The community recently reported an unprecedented sales record in the first quarter of 2021. The sales team reported 49 homes and homesites sold or under contract since Jan. 1, 2021, surpassing their overall sales total for the previous year.
With an increased demand for new construction with a waterfront location, Kiawah River is attracting buyers from the Charleston region and beyond, including North Carolina, Georgia, Florida, Tennessee, New York, New Jersey, Connecticut, Pennsylvania, Texas, Ohio, Wisconsin, and Colorado.
“We are certainly trying to attract everything from families to retirees,” says Drury regarding the community’s target buyer demographic. “I think the general area of Johns Island has predominantly attracted the second-home and retirement markets because of its proximity to Charleston, but Johns Island is growing so rapidly that it is changing. While Kiawah Island might lean more toward second-home owners, we are leaning more toward primary owners.”
Agrihood and Amenities
In addition to the standard community amenities, the development has formed a partnership with several local Johns Island farmers to create the Kiawah River Farm—a working farm complete with goats, beef cattle, chickens, bees, produce, and flower fields.
Residents of Kiawah River are eligible to participate in Kiawah River Farm’s Community Shared Agriculture (CSA) program. The CSA offers a subscription to receive weekly deliveries from the harvests of the community farmers.
According to the community’s website, some of the farm-to-table offerings include items from:
- Freeman Farms, a 100-acre working farm that grows an array of crops, including melons, squashes, butter beans, tomatoes, and bell peppers;
- Rosebank Farms, a 15-acre farm run by Johns Island native Sidi Limehouse that harvests an assortment of produce, including carrots, lettuce, cabbage, okra, watermelon, artichokes, and tomatoes;
- The Goatery, an artisan goat dairy specializing in the production of high-quality, handmade goat cheese;
- Three Gates Cattle Co., an 18-acre pasture with Belted Galloway cattle; and
- Kiawah River’s Beehives, where a resident beekeeper maintains six hives around the community, each housing up to 50,000 bees.

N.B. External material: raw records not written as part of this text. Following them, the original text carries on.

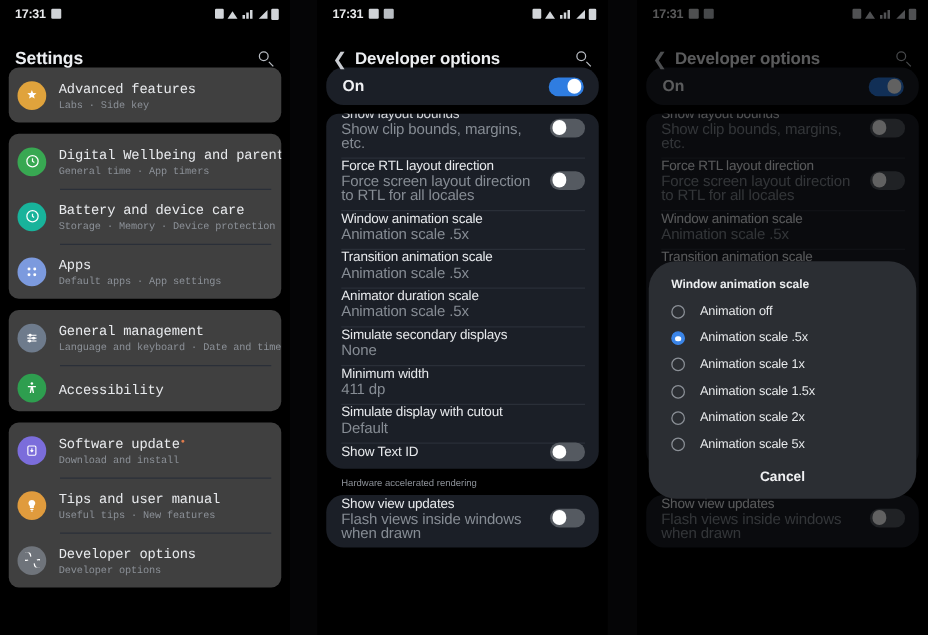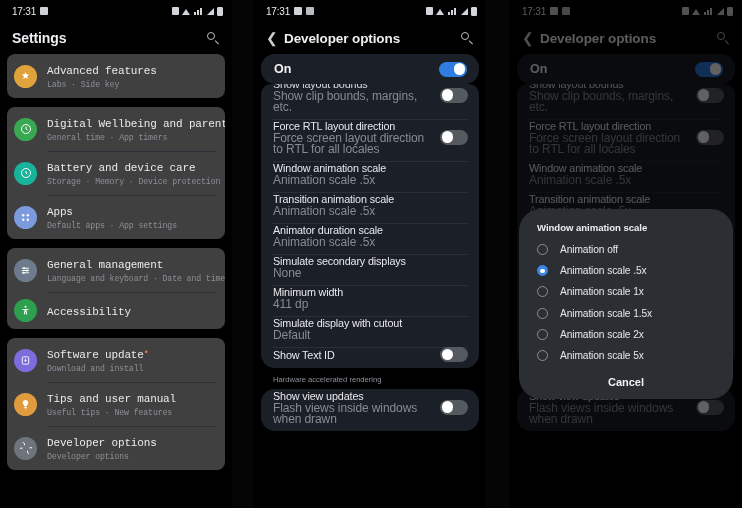"17:31" .statusbar { font-weight: none -> bold }
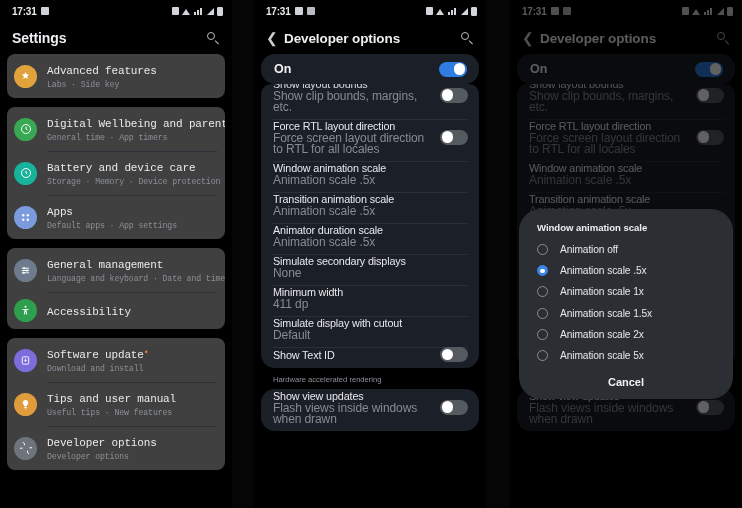"Settings" .appbar { align-items: center -> flex-end }
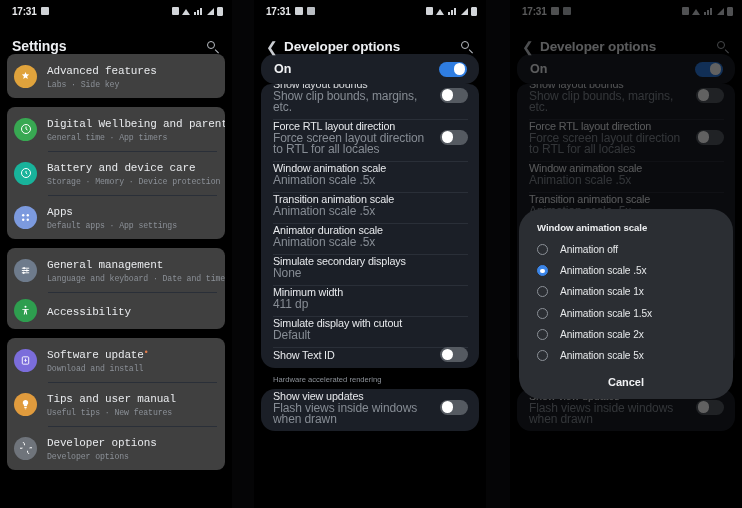"On" .oncard { margin-bottom: none -> 7px }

As for the more traditional community features, the team recently broke ground on its Spring House, a waterfront swim and fitness club. The 9,000-square-foot facility will serve as a gathering place with a family pool and an adult pool, a full-service kitchen and shaded bar with poolside dining, and fitness programming.
In addition to swimming and dining, the ground floor of the “first man-made amenity” will feature cabanas, a hot tub, a shaded children’s play and activity space, an outdoor fireplace with lounge seating, and a lower deck overlooking the Kiawah River.
The Spring House is expected to be completed in late summer and will later be joined by additional community amenities, including a roadside farm stand and market, a chapel and event hall, a riverfront lodge, a river-view restaurant, and an environmental learning center and fish camp.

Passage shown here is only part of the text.